*** Opening INFORMATION SHOWN ***

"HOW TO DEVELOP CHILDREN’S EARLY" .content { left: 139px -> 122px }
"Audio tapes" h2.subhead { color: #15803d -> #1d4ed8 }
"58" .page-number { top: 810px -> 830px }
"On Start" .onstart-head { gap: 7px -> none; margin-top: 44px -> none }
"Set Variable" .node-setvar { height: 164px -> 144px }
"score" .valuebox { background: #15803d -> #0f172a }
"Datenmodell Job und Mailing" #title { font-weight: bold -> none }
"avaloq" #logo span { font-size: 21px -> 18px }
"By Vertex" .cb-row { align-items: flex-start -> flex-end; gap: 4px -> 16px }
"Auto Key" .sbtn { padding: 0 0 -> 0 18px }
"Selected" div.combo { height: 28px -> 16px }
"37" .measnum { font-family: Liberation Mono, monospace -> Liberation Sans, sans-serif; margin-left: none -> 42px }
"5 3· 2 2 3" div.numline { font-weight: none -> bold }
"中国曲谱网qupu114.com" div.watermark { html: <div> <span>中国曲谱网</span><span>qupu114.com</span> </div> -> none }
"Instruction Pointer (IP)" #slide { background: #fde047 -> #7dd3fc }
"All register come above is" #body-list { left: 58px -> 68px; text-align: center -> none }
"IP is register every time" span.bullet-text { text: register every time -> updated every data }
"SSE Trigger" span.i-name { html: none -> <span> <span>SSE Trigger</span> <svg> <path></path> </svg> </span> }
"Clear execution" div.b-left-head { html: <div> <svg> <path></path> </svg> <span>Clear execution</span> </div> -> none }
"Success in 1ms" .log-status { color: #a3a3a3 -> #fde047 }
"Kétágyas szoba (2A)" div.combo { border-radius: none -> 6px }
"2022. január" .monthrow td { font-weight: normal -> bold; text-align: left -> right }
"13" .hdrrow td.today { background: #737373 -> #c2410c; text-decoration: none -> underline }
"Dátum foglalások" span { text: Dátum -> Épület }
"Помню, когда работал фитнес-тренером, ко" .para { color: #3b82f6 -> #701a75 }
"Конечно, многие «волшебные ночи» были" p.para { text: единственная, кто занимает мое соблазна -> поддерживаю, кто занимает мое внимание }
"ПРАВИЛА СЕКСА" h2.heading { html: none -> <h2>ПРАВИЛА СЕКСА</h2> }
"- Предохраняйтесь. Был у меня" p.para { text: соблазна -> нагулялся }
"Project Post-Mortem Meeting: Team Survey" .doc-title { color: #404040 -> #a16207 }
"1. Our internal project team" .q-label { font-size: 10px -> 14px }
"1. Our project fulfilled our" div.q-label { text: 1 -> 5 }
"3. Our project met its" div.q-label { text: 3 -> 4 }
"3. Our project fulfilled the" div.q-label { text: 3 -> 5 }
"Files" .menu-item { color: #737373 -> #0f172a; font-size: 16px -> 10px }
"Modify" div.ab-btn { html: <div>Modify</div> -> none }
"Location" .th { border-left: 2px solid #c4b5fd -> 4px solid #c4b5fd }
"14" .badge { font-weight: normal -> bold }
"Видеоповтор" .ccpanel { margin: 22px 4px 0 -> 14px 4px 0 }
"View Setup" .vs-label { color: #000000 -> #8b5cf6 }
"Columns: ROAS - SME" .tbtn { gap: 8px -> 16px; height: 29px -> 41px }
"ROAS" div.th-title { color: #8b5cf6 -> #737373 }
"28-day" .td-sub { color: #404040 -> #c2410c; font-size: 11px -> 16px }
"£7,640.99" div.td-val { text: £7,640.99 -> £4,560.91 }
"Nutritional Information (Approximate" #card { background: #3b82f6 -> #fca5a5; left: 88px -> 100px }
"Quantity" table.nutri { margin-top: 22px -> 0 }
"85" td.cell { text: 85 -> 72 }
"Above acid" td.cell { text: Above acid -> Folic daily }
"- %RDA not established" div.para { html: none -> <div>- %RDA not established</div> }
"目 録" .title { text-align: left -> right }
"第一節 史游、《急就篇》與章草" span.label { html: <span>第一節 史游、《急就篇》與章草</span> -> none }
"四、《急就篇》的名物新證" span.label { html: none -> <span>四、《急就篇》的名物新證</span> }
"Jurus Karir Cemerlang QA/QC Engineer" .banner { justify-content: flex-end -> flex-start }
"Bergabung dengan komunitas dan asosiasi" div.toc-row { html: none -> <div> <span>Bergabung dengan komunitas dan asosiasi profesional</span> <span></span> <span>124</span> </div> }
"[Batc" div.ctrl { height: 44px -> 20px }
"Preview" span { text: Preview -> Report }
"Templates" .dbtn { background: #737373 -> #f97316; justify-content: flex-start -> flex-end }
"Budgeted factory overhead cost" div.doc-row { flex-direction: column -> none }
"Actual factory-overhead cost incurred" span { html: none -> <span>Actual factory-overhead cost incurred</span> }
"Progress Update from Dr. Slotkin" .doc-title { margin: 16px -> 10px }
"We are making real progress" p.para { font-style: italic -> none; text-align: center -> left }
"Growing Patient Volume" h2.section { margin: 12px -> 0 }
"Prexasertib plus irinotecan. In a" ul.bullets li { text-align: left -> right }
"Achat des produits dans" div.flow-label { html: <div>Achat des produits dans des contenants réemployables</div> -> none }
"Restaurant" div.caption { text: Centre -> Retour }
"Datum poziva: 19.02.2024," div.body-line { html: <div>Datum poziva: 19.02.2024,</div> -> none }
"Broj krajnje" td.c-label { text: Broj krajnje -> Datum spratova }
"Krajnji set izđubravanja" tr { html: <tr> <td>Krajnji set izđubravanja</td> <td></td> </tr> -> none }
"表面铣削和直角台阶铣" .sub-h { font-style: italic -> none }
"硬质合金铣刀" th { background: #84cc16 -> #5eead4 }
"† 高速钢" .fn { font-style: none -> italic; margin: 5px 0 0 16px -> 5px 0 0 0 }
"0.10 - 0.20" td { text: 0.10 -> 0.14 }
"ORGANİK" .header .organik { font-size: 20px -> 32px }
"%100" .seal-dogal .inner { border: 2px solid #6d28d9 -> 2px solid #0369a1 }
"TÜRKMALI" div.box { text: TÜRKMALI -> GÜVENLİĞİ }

*** Closing INFORMATION SHOWN ***

YOUR GOAL -> Take the lines above from the one containing "#404040 -> #c2410c;" down to the one containing "none -> <span>四、《急就篇》的名物新證</span>", and transcribe them exactly, both ends included.

ANSWER FOR THE TASK ->
"28-day" .td-sub { color: #404040 -> #c2410c; font-size: 11px -> 16px }
"£7,640.99" div.td-val { text: £7,640.99 -> £4,560.91 }
"Nutritional Information (Approximate" #card { background: #3b82f6 -> #fca5a5; left: 88px -> 100px }
"Quantity" table.nutri { margin-top: 22px -> 0 }
"85" td.cell { text: 85 -> 72 }
"Above acid" td.cell { text: Above acid -> Folic daily }
"- %RDA not established" div.para { html: none -> <div>- %RDA not established</div> }
"目 録" .title { text-align: left -> right }
"第一節 史游、《急就篇》與章草" span.label { html: <span>第一節 史游、《急就篇》與章草</span> -> none }
"四、《急就篇》的名物新證" span.label { html: none -> <span>四、《急就篇》的名物新證</span> }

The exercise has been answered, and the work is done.